India’s Drug Regulatory body probes contaminated eye drops after US FDA flagged 55 adverse events cases
2 min read . Updated: 04 Feb 2023, 05:38 AM IST
Premium- Using contaminated artificial tears increases risk of eye infections that could result in blindness or death, US FDA said
Hours after Indian pharmaceutical company--Global Pharma Healthcare issued voluntary nationwide recall of its “artificial tears" --lubricant eye drops due to “possible contamination"; the union health ministry’s Central Drugs Standard Control Organization (CDSCO) and State Drug Controller have sent their team to plant located about 40 km south of Chennai, person aware of the matter said.

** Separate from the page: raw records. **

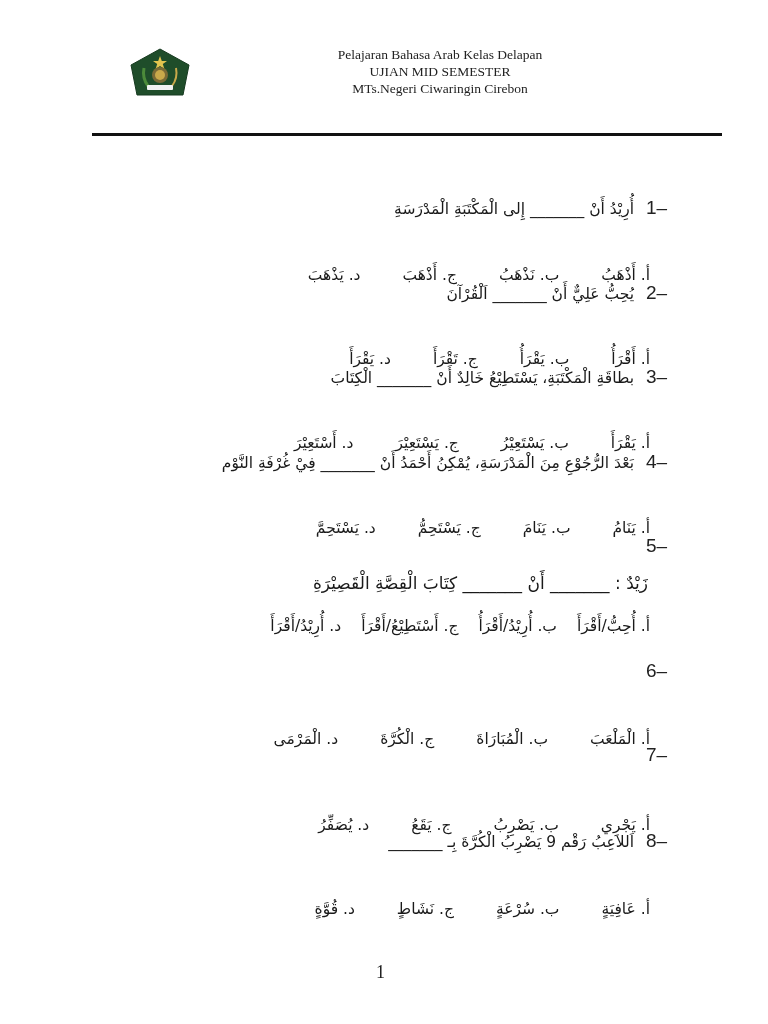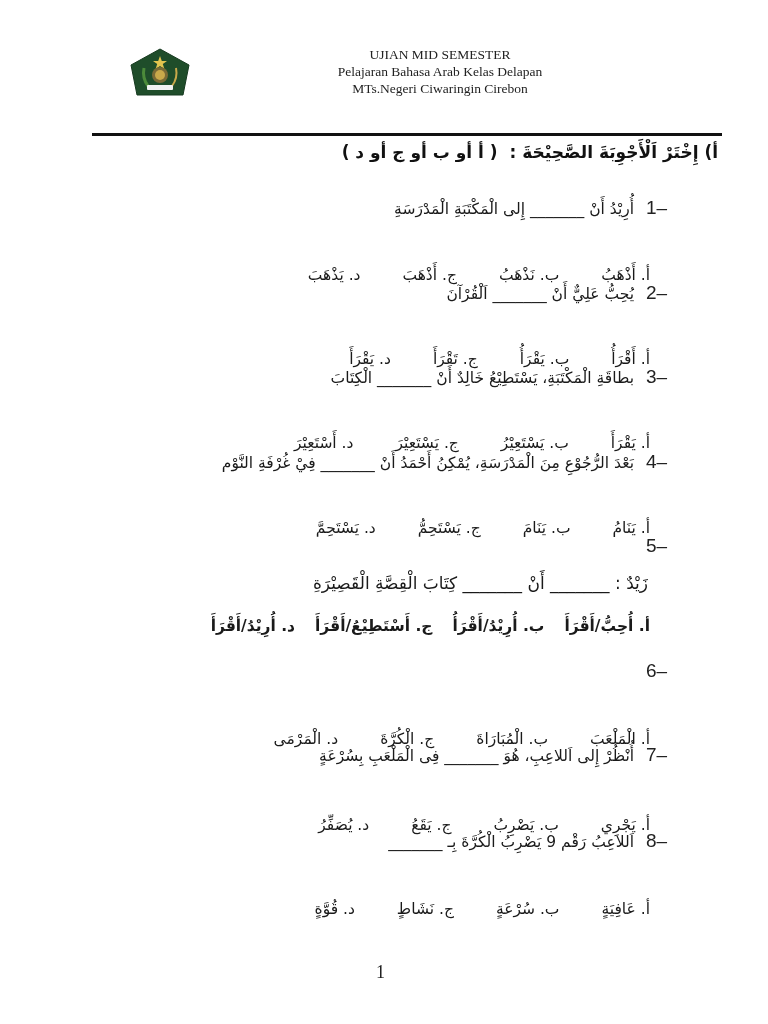"UJIAN MID SEMESTER" div { order: before "Pelajaran Bahasa Arab Kelas Delapan" -> after "Pelajaran Bahasa Arab Kelas Delapan" }
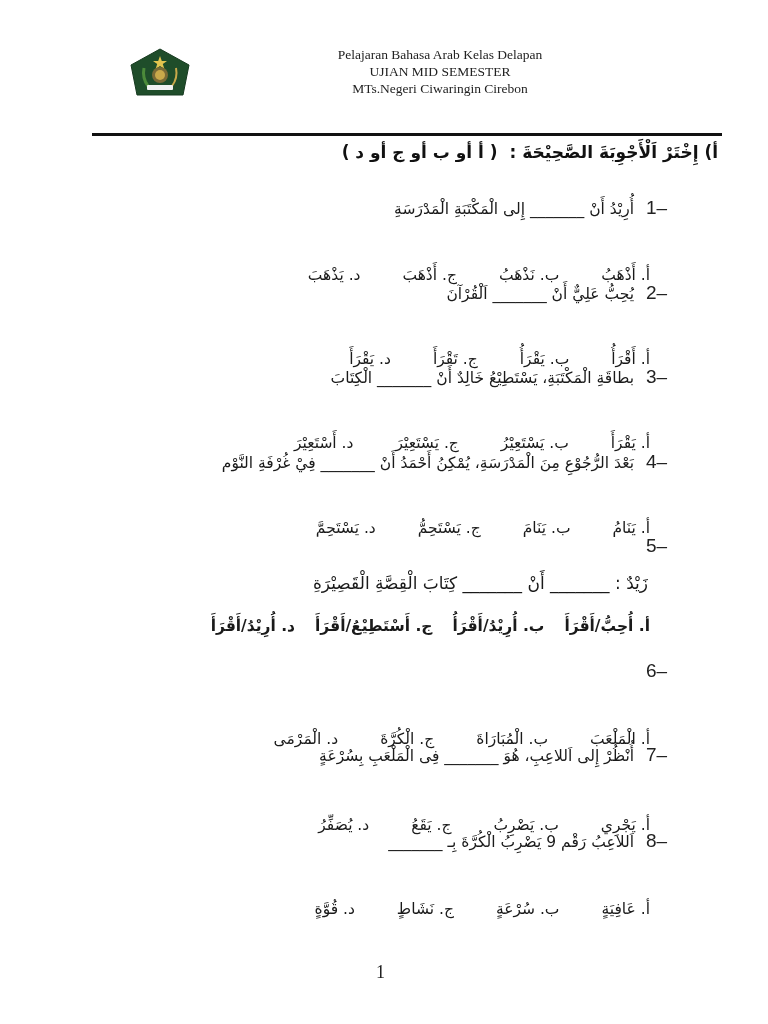"أ) إِخْتَرْ اَلْأَجْوِبَةَ الصَّحِيْحَةَ" div.instruction { html: <div> <span>أ) إِخْتَرْ اَلْأَجْوِبَةَ الصَّحِيْحَةَ :</span> <span>( أ أو ب أو ج أو د )</span> </div> -> none }
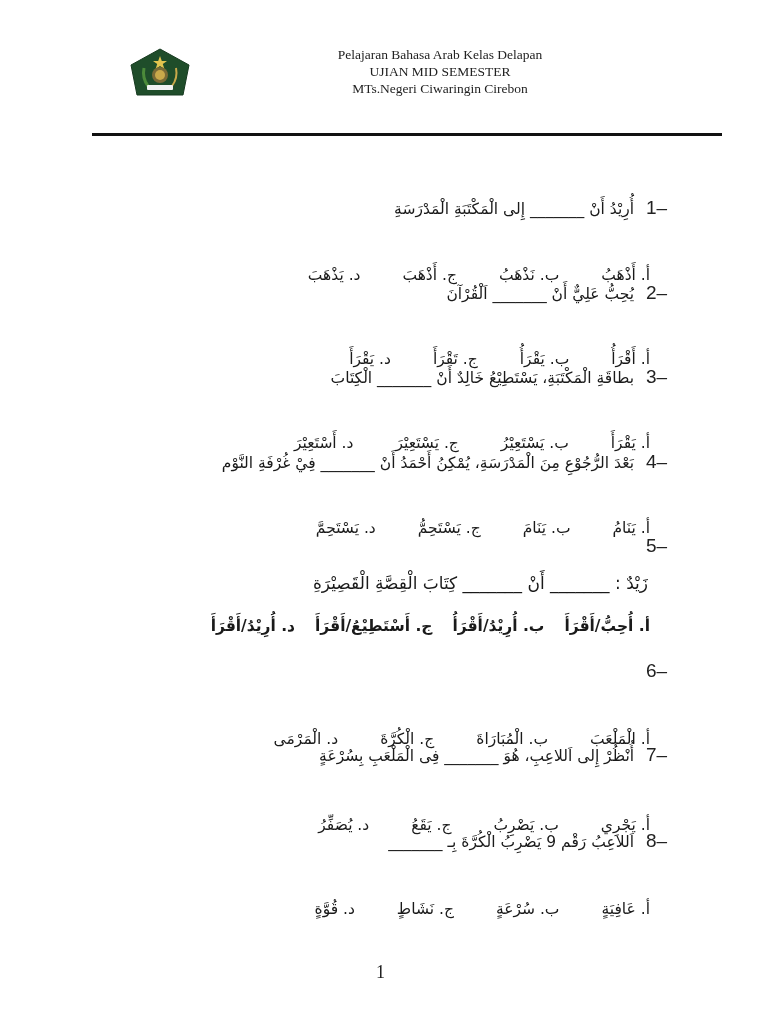"د. أُرِيْدُ/أَقْرَأَ" .opt-row.wide .opt { font-weight: bold -> none }
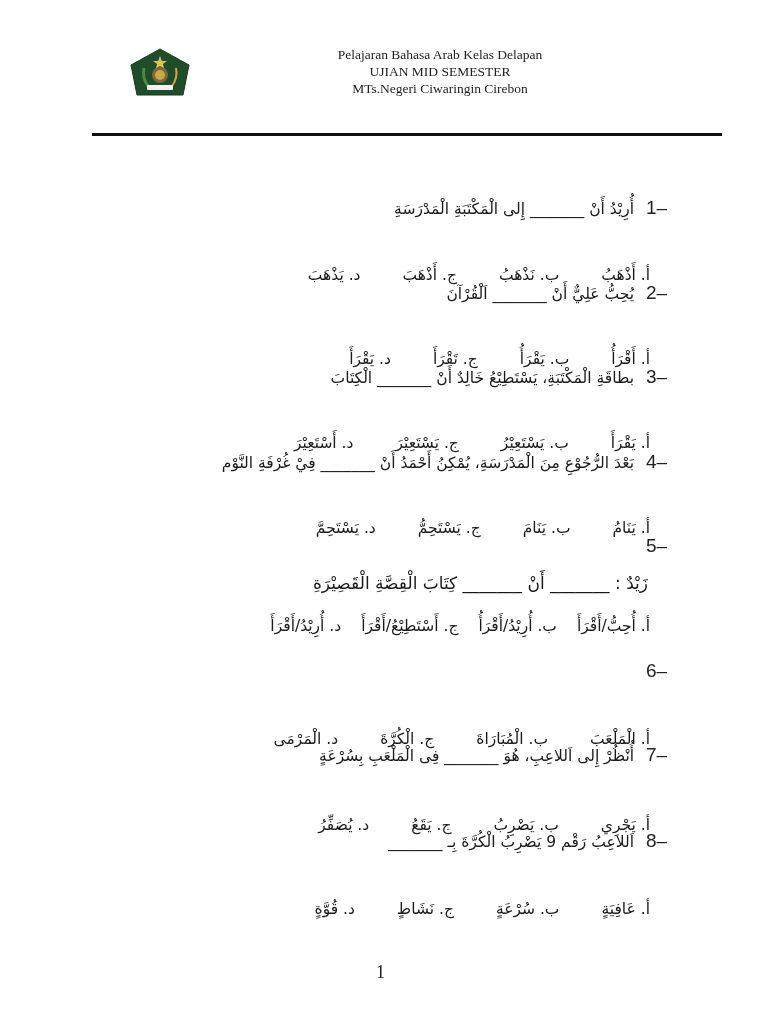"أُنْظُرْ إِلى اَللاعِبِ، هُوَ _______" span.q-text { html: <span>أُنْظُرْ إِلى اَللاعِبِ، هُوَ _______ فِى الْمَلْعَبِ بِسُرْعَةٍ</span> -> none }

Doctors say that use of contaminated artificial tears can result in the risk of eye infections that could result in blindness.
“It is learnt that teams from CDSCO and State Drug Controller comprising of three persons each are on their way to the plant located about 40 km south of Chennai. It is a contract manufacturing plant supplying through others to US market. This specific drug is not sold in India," the person said.
This comes in the backdrop after US FDA on 2 February warned consumers and health care practitioners not to purchase and immediately stop using EzriCare Artificial Tears or Delsam Pharma’s Artificial Tears due to potential bacterial contamination.
“Using contaminated artificial tears increases risk of eye infections that could result in blindness or death. Patients who have signs or symptoms of an eye infection should talk to their health care provider or seek medical care immediately. These are over-the-counter products, manufactured by Global Pharma Healthcare Private Limited, intended to be sterile," said US FDA statement.
FDA recommended this recall of eye drops due to the company’s current good manufacturing practice (CGMP) violations, including lack of appropriate microbial testing, formulation issues (the company manufactures and distributes ophthalmic drugs in multi-use bottles, without an adequate preservative), and lack of proper controls concerning tamper-evident packaging.
US Centre for Disease Control (CDC) identified 55 patients in 12 states with infections that have been linked by epidemiologic and laboratory evidence to use of EzriCare Artificial Tears. “Associated adverse events include hospitalization, one death with bloodstream infection, and permanent vision loss from eye infections. CDC issued an alert recommending consumers stop using EzriCare Artificial Tears pending additional guidance from CDC and FDA," it said.
“Global Pharma Healthcare is voluntarily recalling all lots within expiry of their artificial tears lubricant eye drops, distributed by /EzriCare, LLC- and Delsam Pharma, to the consumer level, due to possible contamination. The Centers for Disease Control and Prevention (CDC) alerted FDA to an investigation of a multi-state cluster of Verona Integron-mediated Metallo-β-lactamase (VIM)- and Guiana-Extended Spectrum-β-Lactamase (GES)- producing carbapenem-resistant Pseudomonas aeruginosa (VIM-GES-CRPA) infections possibly associated with the use of the artificial tears manufactured by Global Pharma Healthcare," stated the company press statement.
So far, there are 55 reports of adverse events including eye infections, permanent loss of vision, and a death with a bloodstream infection, it said.
Queries sent to the health ministry did not elicit any response.